Que dire ? La réforme n’ira pas à l’encontre des tendances actuelles du marché alimentaire mondial ; au contraire, elle favorisera la spéculation et les variations de prix induites par les guerres et le changement climatique. La tendance à réduire le nombre d’exploitations et à les incorporer encore plus au système agroalimentaire voit dans la réforme actuelle un outil cohérent et les agriculteurs se rendront bientôt compte que le fait d’avoir apparemment plus d’initiative et de liberté d’action est une pieuse illusion, même si les contraintes et les contrôles sont supprimés. Le contrôle substantiel par les bas prix du marché mondial et les dettes de gestion sont les outils appropriés pour cela, des outils que la réforme actuelle ne remet pas en question.
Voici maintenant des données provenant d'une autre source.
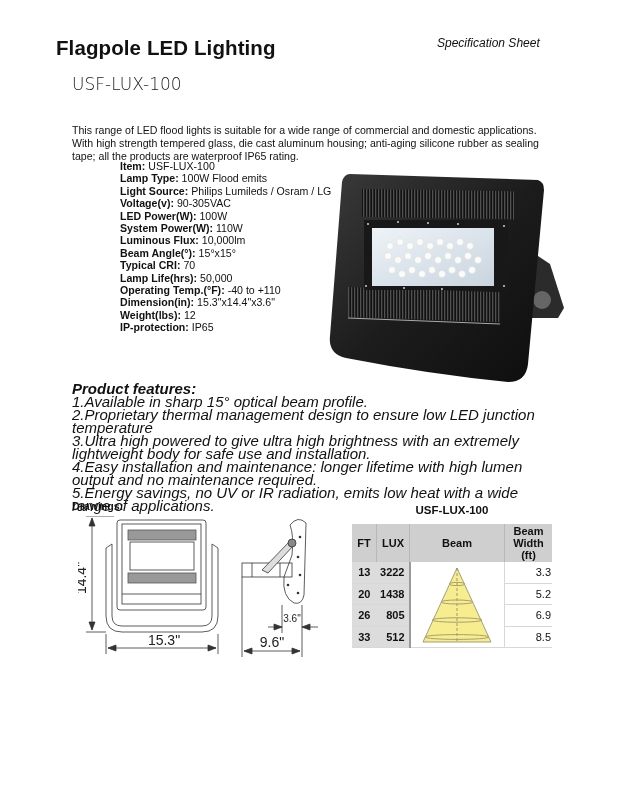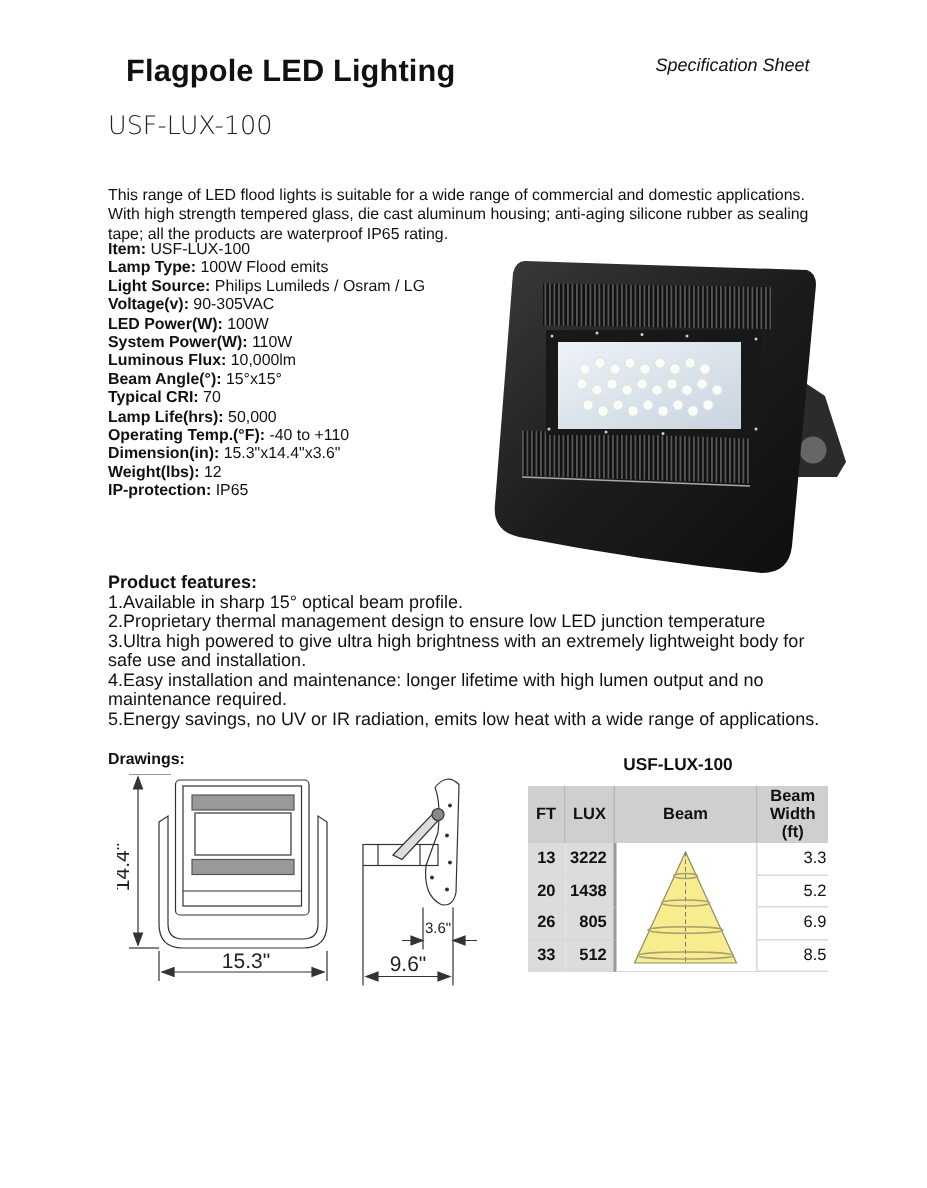--- a/index.html
+++ b/index.html
@@ -1,26 +1,26 @@
 <!DOCTYPE html>
 <html><head>
 <meta charset="utf-8">
 <style>
   html, body { margin: 0; padding: 0; background: #ffffff; }
   body { width: 618px; height: 792px; position: relative; overflow: hidden;
          font-family: "Liberation Sans", sans-serif; color: #111; }
   .abs { position: absolute; }
-  .title { left: 84px; top: 36px; font-size: 20.5px; font-weight: bold; letter-spacing: 0.1px; }
+  .title { left: 56px; top: 36px; font-size: 20.5px; font-weight: bold; letter-spacing: 0.1px; }
   .spec-sheet { left: 437px; top: 36px; font-size: 12px; font-style: italic; }
   .model { left: 72px; top: 74px; font-size: 17px; font-family: "DejaVu Sans", sans-serif; font-weight: 300; letter-spacing: 0px; color: #222; }
   .intro { left: 72px; top: 124px; width: 480px; font-size: 10.6px; line-height: 13px; }
   .specs { left: 72px; top: 160px; width: 250px; font-size: 10.6px; line-height: 12.4px; }
   .specs .row { white-space: nowrap; }
-  .specs b { font-weight: bold; }
-  .features { left: 72px; top: 382px; width: 480px; font-size: 12px; line-height: 13px; }
+  .specs b { font-weight: bold; margin-left: 48px; }
+  .features { left: 72px; top: 382px; width: 480px; font-size: 15px; line-height: 13px; font-style: italic; }
   .features .head { font-weight: bold; }
   .drawings-label { left: 72px; top: 500px; font-size: 10.6px; font-weight: bold; }
   .table-title { left: 352px; top: 504px; width: 200px; text-align: center; font-size: 11.5px; font-weight: bold; }
   table.beam { position: absolute; left: 352px; top: 524px; width: 200px; border-collapse: collapse;
                font-size: 11px; }
   table.beam th { background: #cfcfcf; font-weight: bold; height: 30px; border-right: 1px solid #b8b8b8; }
   table.beam th:last-child { border-right: none; }
   table.beam td { height: 18.5px; border-bottom: 1px solid #d8d8d8; text-align: center; }
   table.beam td.ft, table.beam td.lux { background: #dcdcdc; font-weight: bold; }
   table.beam td.lux { text-align: right; padding-right: 4px; border-right: 2px solid #9a9a9a; }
Pour les consommateurs, la réforme actuelle de la PAC n’apporte rien d’autre que de vagues principes généraux, et les faibles revenus (un problème particulièrement important en Italie) pousseront les consommateurs à acheter les produits les moins chers, de moindre qualité et, en général, produits à l’étranger. Pour nous, l’image de la faillite de la réforme actuelle est déjà claire d’emblée. Elle n’a été lancée que pour bloquer les protestations et continuer à mettre en œuvre la véritable réforme agricole mondiale qui passe sous le radar. Cette dernière sera mise en œuvre en contrôlant la biodiversité par le biais de brevets et le système de production par le biais de la technologie et du contrôle du système financier et des chaînes d’approvisionnement, si les guerres le permettent.

Seule l’union des forces environnementalistes et consuméristes sera en mesure de nous offrir des perspectives différentes.